Mohammad Faisal melihat, pemerintah harus terlibat lebih aktif menjalin hubungan dagang dengan negara lain untuk memperluas ekspor, namun harus dilakukan secara terukur dan memiliki grand design yang jelas.

“Kita lihat dulu, jangan asal tanda tangani. Yang kita lihat pengalaman selama ini memang ekspor kita naik, tapi impor kita naik lebih tinggi lagi,” tegasnya.

Faisal berpendapat, perluasan pasar ekspor dan diversifikasi produk merupakan langkah yang tepat untuk mengantisipasi ‘goyangnya’ pasar China. Ia beralasan, wabah corona akan menurunkan permintaan China terhadap batu bara dan minyak kelapa sawit (crude palm oil/CPO) asal Indonesia.

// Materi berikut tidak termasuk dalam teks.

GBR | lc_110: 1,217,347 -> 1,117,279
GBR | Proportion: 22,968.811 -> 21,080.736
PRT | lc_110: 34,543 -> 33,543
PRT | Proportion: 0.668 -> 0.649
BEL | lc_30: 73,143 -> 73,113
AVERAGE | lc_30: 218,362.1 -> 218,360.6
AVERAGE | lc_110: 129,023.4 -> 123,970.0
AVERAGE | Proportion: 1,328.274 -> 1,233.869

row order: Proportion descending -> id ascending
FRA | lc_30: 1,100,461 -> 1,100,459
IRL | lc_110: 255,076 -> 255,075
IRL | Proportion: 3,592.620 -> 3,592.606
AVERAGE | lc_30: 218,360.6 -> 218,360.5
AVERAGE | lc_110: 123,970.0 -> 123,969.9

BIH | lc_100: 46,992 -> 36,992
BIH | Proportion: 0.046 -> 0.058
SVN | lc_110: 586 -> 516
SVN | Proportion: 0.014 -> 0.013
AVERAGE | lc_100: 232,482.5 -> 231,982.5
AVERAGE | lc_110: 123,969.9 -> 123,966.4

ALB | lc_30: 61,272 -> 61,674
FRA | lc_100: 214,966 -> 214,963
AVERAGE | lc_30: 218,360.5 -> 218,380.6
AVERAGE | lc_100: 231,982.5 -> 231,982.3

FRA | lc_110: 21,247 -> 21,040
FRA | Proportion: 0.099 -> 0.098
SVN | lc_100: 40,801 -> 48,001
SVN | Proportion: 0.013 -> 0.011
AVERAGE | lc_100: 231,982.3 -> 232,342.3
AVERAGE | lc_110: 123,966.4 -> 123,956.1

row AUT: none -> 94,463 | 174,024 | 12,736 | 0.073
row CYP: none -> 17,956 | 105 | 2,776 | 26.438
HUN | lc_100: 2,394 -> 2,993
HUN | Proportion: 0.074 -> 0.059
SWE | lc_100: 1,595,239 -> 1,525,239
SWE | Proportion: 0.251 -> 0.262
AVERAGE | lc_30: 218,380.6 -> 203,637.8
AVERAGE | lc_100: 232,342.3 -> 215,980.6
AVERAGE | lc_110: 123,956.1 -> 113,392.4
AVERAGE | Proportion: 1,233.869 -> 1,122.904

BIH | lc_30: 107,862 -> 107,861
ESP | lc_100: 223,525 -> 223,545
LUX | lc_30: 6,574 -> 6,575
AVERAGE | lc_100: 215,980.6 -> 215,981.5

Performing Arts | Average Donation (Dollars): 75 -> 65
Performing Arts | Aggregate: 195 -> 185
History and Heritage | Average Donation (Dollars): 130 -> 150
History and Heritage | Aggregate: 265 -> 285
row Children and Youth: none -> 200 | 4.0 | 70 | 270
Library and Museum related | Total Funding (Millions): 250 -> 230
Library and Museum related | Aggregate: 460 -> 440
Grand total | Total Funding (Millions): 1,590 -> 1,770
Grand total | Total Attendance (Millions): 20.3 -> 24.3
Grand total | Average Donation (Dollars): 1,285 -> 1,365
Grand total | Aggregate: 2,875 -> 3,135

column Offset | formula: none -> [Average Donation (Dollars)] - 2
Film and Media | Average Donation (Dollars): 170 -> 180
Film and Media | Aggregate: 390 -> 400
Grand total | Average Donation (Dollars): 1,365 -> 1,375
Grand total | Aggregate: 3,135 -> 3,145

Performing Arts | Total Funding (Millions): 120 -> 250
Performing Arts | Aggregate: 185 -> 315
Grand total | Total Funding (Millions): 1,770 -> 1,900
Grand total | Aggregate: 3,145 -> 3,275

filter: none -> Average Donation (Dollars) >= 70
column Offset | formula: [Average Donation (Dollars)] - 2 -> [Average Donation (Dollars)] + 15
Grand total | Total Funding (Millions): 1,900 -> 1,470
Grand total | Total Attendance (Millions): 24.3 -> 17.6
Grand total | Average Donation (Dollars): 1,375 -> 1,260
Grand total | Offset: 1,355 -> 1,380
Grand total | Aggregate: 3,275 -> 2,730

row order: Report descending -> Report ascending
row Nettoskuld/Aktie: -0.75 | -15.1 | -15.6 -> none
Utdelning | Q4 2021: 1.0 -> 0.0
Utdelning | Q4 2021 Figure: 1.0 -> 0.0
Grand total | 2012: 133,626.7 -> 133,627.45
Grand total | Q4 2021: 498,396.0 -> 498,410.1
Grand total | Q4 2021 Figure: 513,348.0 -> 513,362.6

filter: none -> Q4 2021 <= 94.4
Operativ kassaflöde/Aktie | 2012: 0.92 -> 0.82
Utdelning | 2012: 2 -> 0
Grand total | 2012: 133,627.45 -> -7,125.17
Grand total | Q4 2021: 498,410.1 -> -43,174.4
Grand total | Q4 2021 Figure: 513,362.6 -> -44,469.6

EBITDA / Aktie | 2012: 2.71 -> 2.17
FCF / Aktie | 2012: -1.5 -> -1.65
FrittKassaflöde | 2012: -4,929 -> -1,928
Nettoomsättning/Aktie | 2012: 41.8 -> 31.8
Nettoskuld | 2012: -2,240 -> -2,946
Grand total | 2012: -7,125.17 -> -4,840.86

“Seringkali negara-negara tersebut (pasar alternatif) hambatan non-tarifnya lebih rendah dibanding Uni Eropa dan Amerika Serikat,” ujarnya.

Dia menambahkan, penyerapan suplai oleh pasar dalam negeri mesti ditingkatkan. Ia mencontohkan penggunakan bahan bakar nabati berbasis CPO, misalnya kewajiban penggunaan B30 untuk mensubstitusi kebutuhan solar.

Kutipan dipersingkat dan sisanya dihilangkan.